The report found that more than half of Utah’s lakes do not meet water-quality standards. While 21 percent of the streams assessed met water-quality standards, 47 percent did not. Another 32 percent had insufficient data to make a determination and will require additional monitoring. DWQ added several new waterbodies to the list of non-supporting waters in Utah, developed new methodology for assessing harmful algal blooms and dissolved oxygen, and crafted a new vision for implementing the 303(d) program that tailors strategies to specific situations in the 2016 IR.
Data collected in the San Juan River, a Utah waterway impacted by the Gold King Mine spill, led DWQ to list two segments of the river as impaired for metals. Improved assessment methods for harmful algal blooms (HABs), a nutrient-fueled increase in toxic cyanobacteria that can harm people and pets, resulted in the listing of Utah Lake as impaired for recreation uses due to HABs. The 2016 IR contains new sources of data, tailored strategies for restoring and protecting water quality that move beyond a “one-size-fits-all” approach, and a draft methodology for analyzing high frequency dissolved-oxygen data, a critical component of aquatic health.
DWQ also made plans to work with the Davis County Health Department to manage potential health risks associated with frequent harmful algal blooms in Farmington Bay. The division will collect additional data and develop methodology for a full assessment of the Bay for the 2018 Report.
The frequency of oil and chemical spills in Utah waters has increased in recent years, and DWQ has responded by identifying effective and efficient ways to respond to spills and improve coordination with other agencies. The 2014 Spills Kaizen helped the division pinpoint the areas where it could improve its process and streamline its spills response, including the hiring of a full-time spills coordinator to oversee spills response.
Tibble Fork Reservoir
A dam-rehabilitation project on Tibble Fork Reservoir triggered a large sediment release that killed hundreds of fish and spread metal-laden sediment along the north fork of the American Fork River. DWQ’s spill coordinator and water-quality scientists collected and analyzed samples from the release and provided this information to the Utah County Health Department and Utah Department of Health to assist them in making use determinations and advisories for the affected waters. While total metals didn’t exceed human-health screening values and dissolved metals concentrations didn’t exceed screening values for agricultural or aquatic life, the release exceeded state water-quality standards for total suspended solids (TSS) and turbidity. DWQ issued a Notice of Violation and Compliance Order to the North Utah County Water Conservancy District for a number of water-quality and permit violations, including discharging while not so authorized under a valid state discharge permit, releasing a pollutant to state waters, and discharging waste that degraded water quality.

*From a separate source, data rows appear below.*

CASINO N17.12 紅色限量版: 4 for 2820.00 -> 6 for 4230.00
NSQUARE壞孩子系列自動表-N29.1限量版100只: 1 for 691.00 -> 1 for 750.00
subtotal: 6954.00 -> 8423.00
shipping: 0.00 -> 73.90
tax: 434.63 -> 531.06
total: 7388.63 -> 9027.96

Price River Coal Ash Spill
A flash flood overwhelmed the Carbon Power Plant’s stormwater retention pond, allowing flood waters to breach a culvert around a large coal ash pile and wash approximately 2,700 cubic yards of cover material and coal ash into the Price River. Samples showed elevated heavy-metal concentrations near the site of the spill, but none of the samples violated state water-quality standards. Rocky Mountain Power, the owner of the power plant, is currently conducting a cleanup and assessment. Coal ash found in the irrigation canals below the landfill has been removed and disposed. The company intends to sample several locations along the river to ensure there is no significant metals contamination from the incident. DWQ issued a Notice of Violation (NOV) and Compliance Order for the incident and expects to have the NOV out for public comment at the end of the year.
Water Quality Funding
Water-quality improvements can carry significant costs, which is why DWQ provides low-cost and no-cost funding for wastewater infrastructure and water-quality projects in the state. The Clean Water State Revolving Loan Fund (SRF) receives, on average, a combined $9 million each year from state and federal funding, with an additional $15 million, on average, from loan repayments. The financial assistance program helps communities leverage or supplement funding for water-quality improvement activities.

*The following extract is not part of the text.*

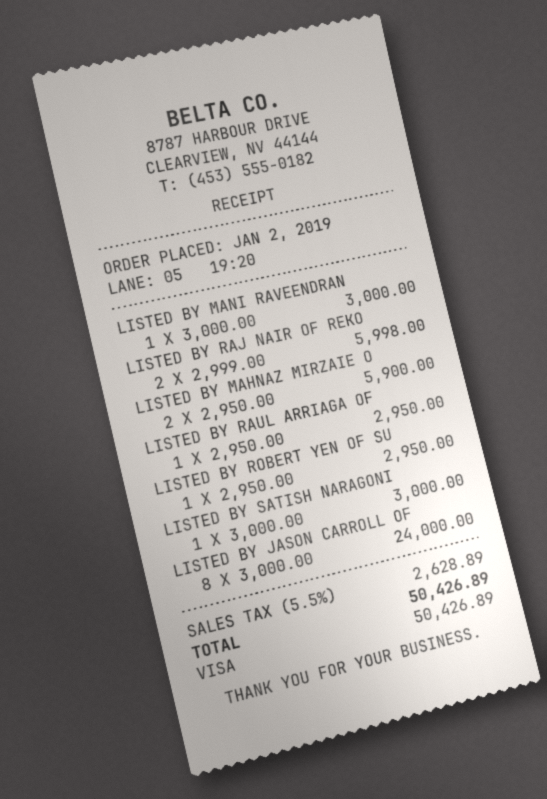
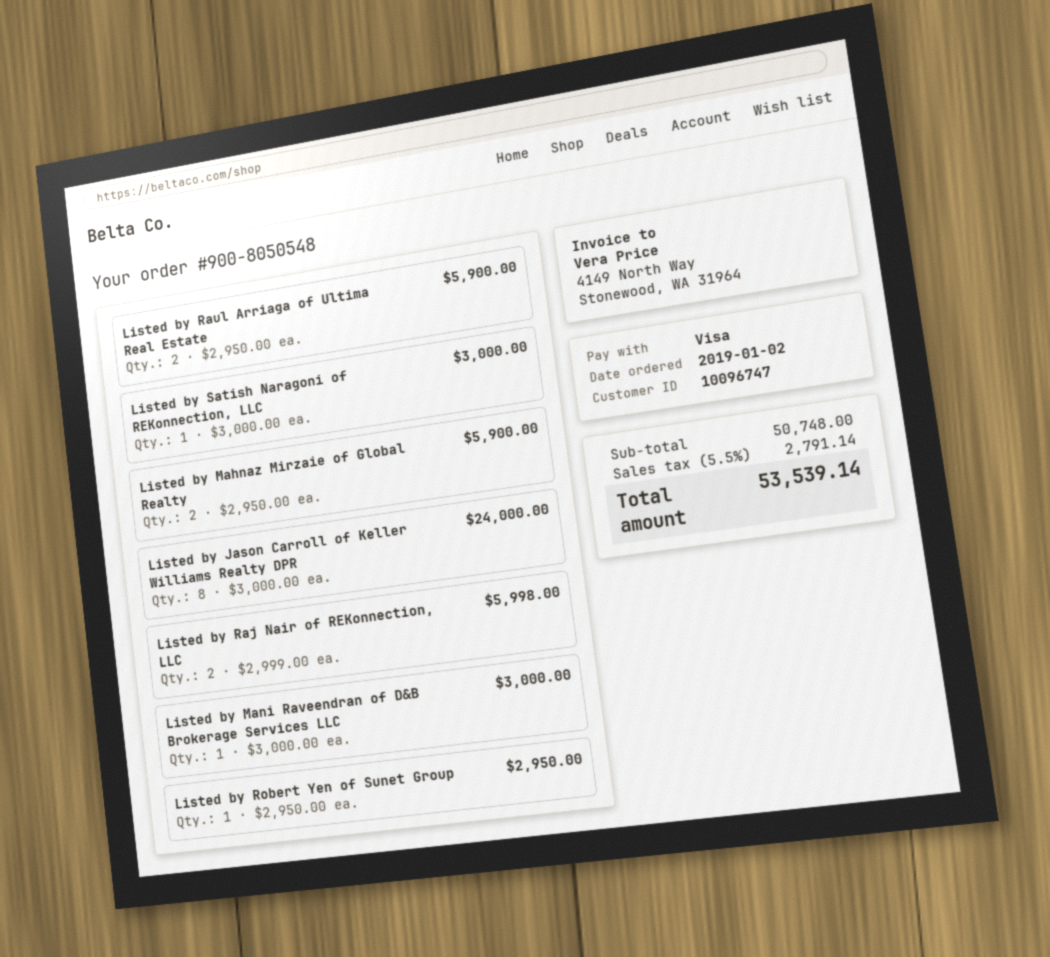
LISTED BY RAUL ARRIAGA OF: 1 x 2950.00 = 2950.00 -> 2 x 2950.00 = 5900.00
tax: 5.5% = 2628.89 -> 5.5% = 2791.14
total: 50426.89 -> 53539.14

Wastewater treatment plant construction and upgrades are vitally important for reducing nutrient pollution in Utah waters caused by population growth. The state’s aging wastewater treatment infrastructure, tighter standards, and population growth will mean many communities will turn to DWQ’s low- or no-cost funding program for plant upgrades and construction in the future.
Upgrade of Pinion Hills Wastewater Treatment System Dammeron Valley
DWQ worked closely with the Washington County Water Conservancy District (WCWCD) in the proactive development of a wastewater treatment system that will accommodate growth in the Dammeron Valley subdivision and protect ground water in the underlying aquifer from nitrate pollution.
The subdivision’s original wastewater system was designed and constructed to accommodate up to 86 connections. When development in the subdivision began to approach this limit, the WCWCD reached out to DWQ for options that would allow for growth while still protecting ground water. DWQ and WCWCD worked together on the design of a replacement wastewater treatment system that met the developer’s needs and state requirements to protect public health and water quality.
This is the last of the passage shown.